**TASK DIRECTIONS**
Only one stretch of the data below is wanted: the lines starting at the one with "- collaborazione tra le due realtà" and ending at the one with "- 16.05.2026 16 027 праглядаў", both included, given again exactly.
*** INPUT FOR THIS TASK ***
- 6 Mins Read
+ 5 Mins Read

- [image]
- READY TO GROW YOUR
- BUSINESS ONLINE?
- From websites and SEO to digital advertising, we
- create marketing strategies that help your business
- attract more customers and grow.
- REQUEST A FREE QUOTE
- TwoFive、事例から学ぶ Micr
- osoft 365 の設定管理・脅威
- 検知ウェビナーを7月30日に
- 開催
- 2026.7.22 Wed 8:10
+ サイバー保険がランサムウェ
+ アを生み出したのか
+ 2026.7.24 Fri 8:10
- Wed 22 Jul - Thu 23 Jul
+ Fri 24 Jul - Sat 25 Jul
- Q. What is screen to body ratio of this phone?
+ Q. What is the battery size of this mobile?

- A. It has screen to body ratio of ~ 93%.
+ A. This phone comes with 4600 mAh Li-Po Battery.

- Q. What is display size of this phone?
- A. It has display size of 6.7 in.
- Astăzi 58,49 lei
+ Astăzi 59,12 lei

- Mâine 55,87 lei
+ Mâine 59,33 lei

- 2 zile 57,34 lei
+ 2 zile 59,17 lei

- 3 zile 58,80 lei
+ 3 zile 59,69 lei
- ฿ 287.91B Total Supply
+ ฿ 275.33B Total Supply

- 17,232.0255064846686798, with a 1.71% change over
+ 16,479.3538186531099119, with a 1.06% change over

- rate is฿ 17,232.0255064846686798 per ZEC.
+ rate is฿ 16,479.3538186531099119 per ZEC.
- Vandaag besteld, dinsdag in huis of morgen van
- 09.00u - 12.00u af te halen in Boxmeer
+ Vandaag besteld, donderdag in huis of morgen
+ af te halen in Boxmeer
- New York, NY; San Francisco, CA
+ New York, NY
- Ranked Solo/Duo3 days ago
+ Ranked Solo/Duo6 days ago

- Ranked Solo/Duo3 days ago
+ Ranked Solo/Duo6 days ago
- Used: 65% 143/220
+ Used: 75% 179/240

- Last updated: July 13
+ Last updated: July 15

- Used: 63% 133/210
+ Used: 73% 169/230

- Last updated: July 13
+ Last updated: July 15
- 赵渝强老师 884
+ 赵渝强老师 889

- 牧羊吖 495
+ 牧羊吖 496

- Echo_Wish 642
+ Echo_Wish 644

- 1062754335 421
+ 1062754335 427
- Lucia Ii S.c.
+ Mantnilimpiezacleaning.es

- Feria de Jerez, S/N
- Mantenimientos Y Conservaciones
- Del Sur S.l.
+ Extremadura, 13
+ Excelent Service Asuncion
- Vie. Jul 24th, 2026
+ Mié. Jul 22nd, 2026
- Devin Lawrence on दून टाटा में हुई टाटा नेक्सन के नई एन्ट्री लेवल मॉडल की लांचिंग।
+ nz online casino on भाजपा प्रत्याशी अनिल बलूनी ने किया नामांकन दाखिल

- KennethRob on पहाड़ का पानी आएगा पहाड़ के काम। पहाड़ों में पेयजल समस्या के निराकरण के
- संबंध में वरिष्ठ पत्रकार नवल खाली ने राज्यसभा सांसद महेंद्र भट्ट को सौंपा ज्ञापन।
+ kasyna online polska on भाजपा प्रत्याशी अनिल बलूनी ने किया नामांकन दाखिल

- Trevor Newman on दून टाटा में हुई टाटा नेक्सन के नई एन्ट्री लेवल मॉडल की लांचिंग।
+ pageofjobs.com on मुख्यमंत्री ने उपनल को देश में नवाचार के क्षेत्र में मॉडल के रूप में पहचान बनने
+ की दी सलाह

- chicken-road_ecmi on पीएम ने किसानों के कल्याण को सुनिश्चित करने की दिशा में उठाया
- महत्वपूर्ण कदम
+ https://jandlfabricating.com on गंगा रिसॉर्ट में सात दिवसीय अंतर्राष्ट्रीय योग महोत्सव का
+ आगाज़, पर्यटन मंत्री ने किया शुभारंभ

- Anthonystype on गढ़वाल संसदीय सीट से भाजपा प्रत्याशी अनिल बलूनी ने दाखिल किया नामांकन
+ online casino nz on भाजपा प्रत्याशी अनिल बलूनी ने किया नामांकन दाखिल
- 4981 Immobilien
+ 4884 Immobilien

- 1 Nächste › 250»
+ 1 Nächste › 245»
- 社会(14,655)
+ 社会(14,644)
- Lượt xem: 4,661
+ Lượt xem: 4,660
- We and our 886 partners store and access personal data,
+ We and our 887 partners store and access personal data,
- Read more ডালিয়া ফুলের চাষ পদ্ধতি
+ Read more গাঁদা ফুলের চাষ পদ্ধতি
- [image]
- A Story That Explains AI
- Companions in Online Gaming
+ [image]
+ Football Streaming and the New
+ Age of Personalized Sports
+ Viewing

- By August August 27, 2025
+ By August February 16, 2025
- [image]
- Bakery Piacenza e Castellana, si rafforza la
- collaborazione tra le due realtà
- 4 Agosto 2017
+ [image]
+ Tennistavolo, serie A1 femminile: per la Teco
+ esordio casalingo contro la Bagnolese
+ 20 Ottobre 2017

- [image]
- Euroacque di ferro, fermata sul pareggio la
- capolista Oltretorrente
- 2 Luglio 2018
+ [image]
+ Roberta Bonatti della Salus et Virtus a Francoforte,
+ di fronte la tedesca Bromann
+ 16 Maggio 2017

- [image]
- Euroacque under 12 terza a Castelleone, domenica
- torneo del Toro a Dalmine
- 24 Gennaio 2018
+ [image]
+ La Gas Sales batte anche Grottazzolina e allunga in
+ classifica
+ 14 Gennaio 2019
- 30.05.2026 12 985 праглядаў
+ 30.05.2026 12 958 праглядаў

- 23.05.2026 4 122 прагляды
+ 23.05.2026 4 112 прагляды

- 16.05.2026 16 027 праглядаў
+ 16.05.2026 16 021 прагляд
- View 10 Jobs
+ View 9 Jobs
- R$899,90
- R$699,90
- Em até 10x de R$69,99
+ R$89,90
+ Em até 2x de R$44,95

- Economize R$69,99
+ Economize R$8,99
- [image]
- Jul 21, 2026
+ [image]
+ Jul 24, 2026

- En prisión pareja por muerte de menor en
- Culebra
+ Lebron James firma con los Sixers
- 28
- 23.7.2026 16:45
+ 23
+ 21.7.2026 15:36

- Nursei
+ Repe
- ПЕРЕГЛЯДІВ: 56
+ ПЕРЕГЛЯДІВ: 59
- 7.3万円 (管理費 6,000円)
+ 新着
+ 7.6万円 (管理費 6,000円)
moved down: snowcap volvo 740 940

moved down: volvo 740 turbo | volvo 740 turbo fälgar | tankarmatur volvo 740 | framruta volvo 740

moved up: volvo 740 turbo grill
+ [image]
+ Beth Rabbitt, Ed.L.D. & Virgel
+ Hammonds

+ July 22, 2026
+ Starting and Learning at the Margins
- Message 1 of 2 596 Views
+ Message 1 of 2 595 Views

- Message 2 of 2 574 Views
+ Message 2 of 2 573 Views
***
**SOLUTION FOR THIS EXERCISE**
- collaborazione tra le due realtà
- 4 Agosto 2017
+ [image]
+ Tennistavolo, serie A1 femminile: per la Teco
+ esordio casalingo contro la Bagnolese
+ 20 Ottobre 2017

- [image]
- Euroacque di ferro, fermata sul pareggio la
- capolista Oltretorrente
- 2 Luglio 2018
+ [image]
+ Roberta Bonatti della Salus et Virtus a Francoforte,
+ di fronte la tedesca Bromann
+ 16 Maggio 2017

- [image]
- Euroacque under 12 terza a Castelleone, domenica
- torneo del Toro a Dalmine
- 24 Gennaio 2018
+ [image]
+ La Gas Sales batte anche Grottazzolina e allunga in
+ classifica
+ 14 Gennaio 2019
- 30.05.2026 12 985 праглядаў
+ 30.05.2026 12 958 праглядаў

- 23.05.2026 4 122 прагляды
+ 23.05.2026 4 112 прагляды

- 16.05.2026 16 027 праглядаў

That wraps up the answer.